Margaret Grant-Allen was told a quarter share of the profits from the North Yorkshire drug venture would be worth as much as £4,000 to her.
Teesside Crown Court heard the yield from the 20-plant crop - had it not been found by police - would have been between £6,300 and £9,000.
Grant-Allen, 48, of Nursery Gardens, Thirsk, was said by her lawyer to have been "desperate" last summer after filing for bankruptcy in March.
Philip Knowlson, 49, of nearby Newlands Court, sold the fans, venting, lamps and transformers used to grow the plants to a third-party.
Judge Howard Crowson heard how the mastermind of the plan has never been caught - but he said he was off the mark with his valuation.

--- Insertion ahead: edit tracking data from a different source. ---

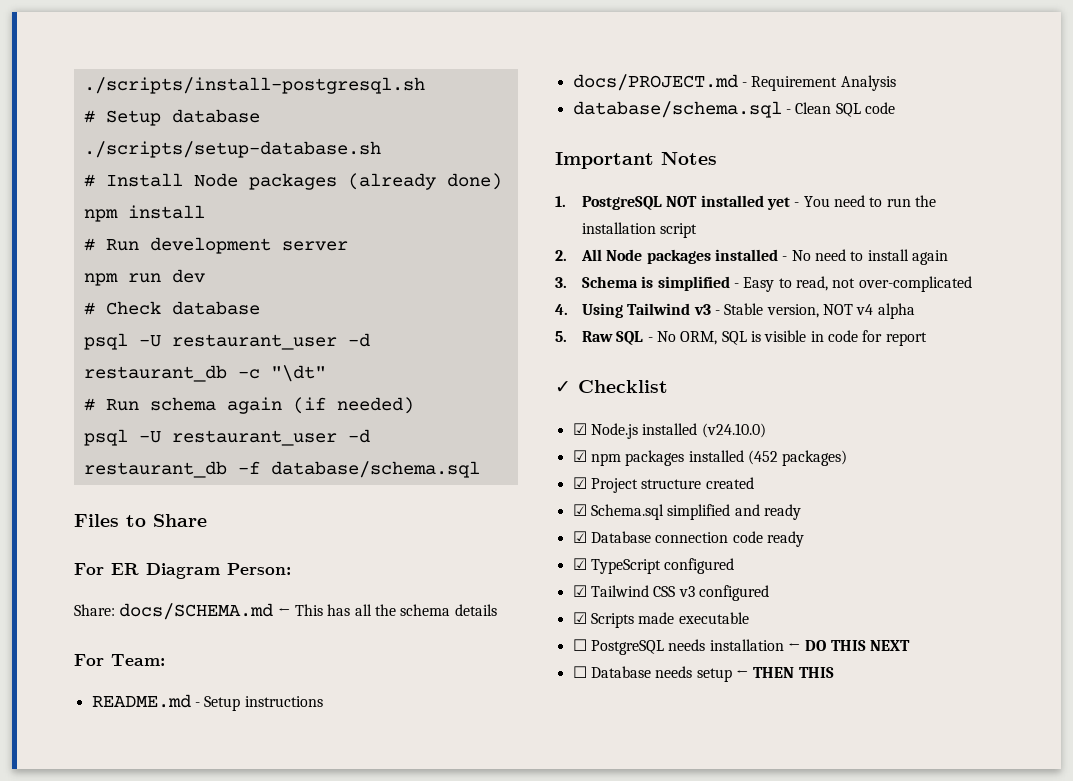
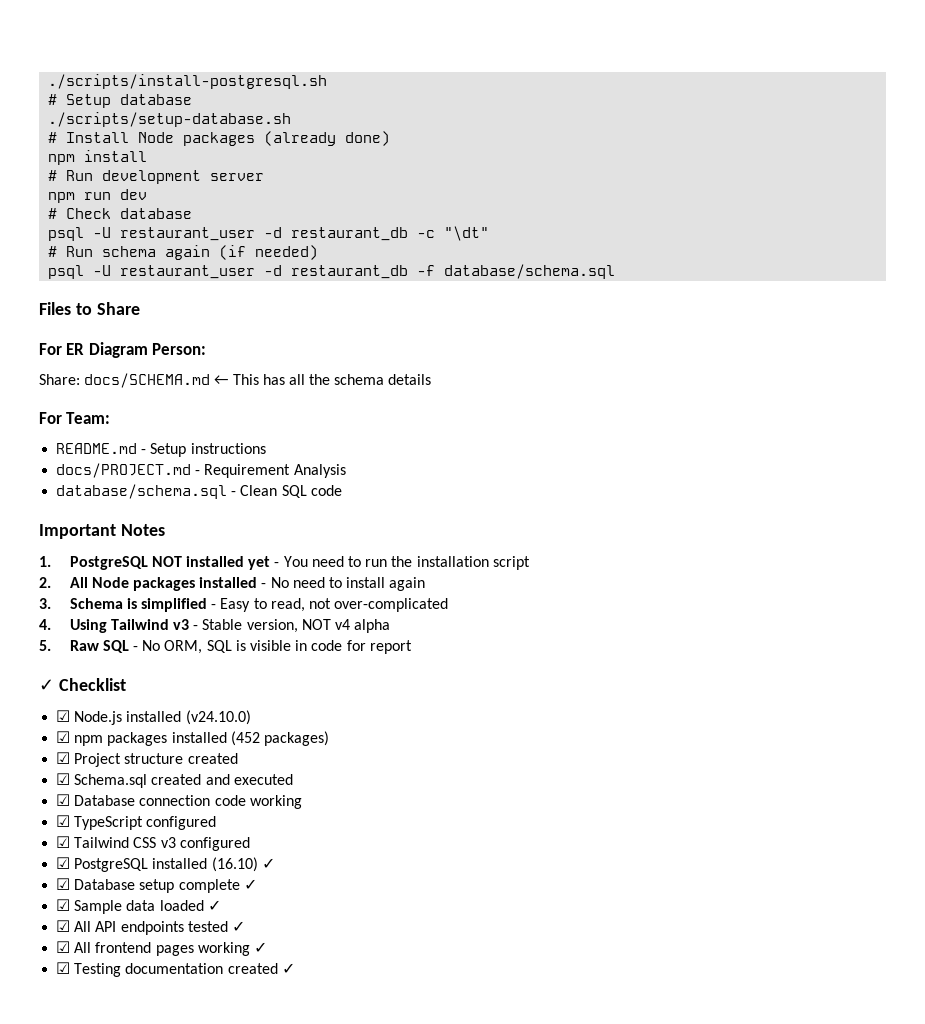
- ☑ Schema.sql simplified and ready
+ ☑ Schema.sql created and executed
- ☑ Database connection code ready
+ ☑ Database connection code working
- ☑ Scripts made executable
- ☐ PostgreSQL needs installation ← DO THIS NEXT
- ☐ Database needs setup ← THEN THIS
+ ☑ PostgreSQL installed (16.10) ✓
+ ☑ Database setup complete ✓
+ ☑ Sample data loaded ✓
+ ☑ All API endpoints tested ✓
+ ☑ All frontend pages working ✓
+ ☑ Testing documentation created ✓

Graham Silvester, for Grant-Allen, said: "It is sad, really. It is all about money. Desperate people do desperate things, and she was desperate in her view of the situation."
Robin Turton, for Knowlson, said he did not know the woman but had been approached to provide the equipment to help the grow.
"Unlike many people before the court, the defendant has said 'I've got myself into this position and I only have myself to blame," said Mr Turton.
Knowlson admitted possessing and producing Class B drugs, and was given a nine-month prison sentence, suspended for 12 months.
Judge Crowson also ordered him to do 120 hours of unpaid work for the community and pay £500 towards the cost of the case.
Grant-Allen got an eight-month jail term, also suspended for a year, and will have to carry out 150 hours of community work.
She pleaded guilty to a charge of producing Class B drugs in the garage of her former home in Station Road, Thirsk.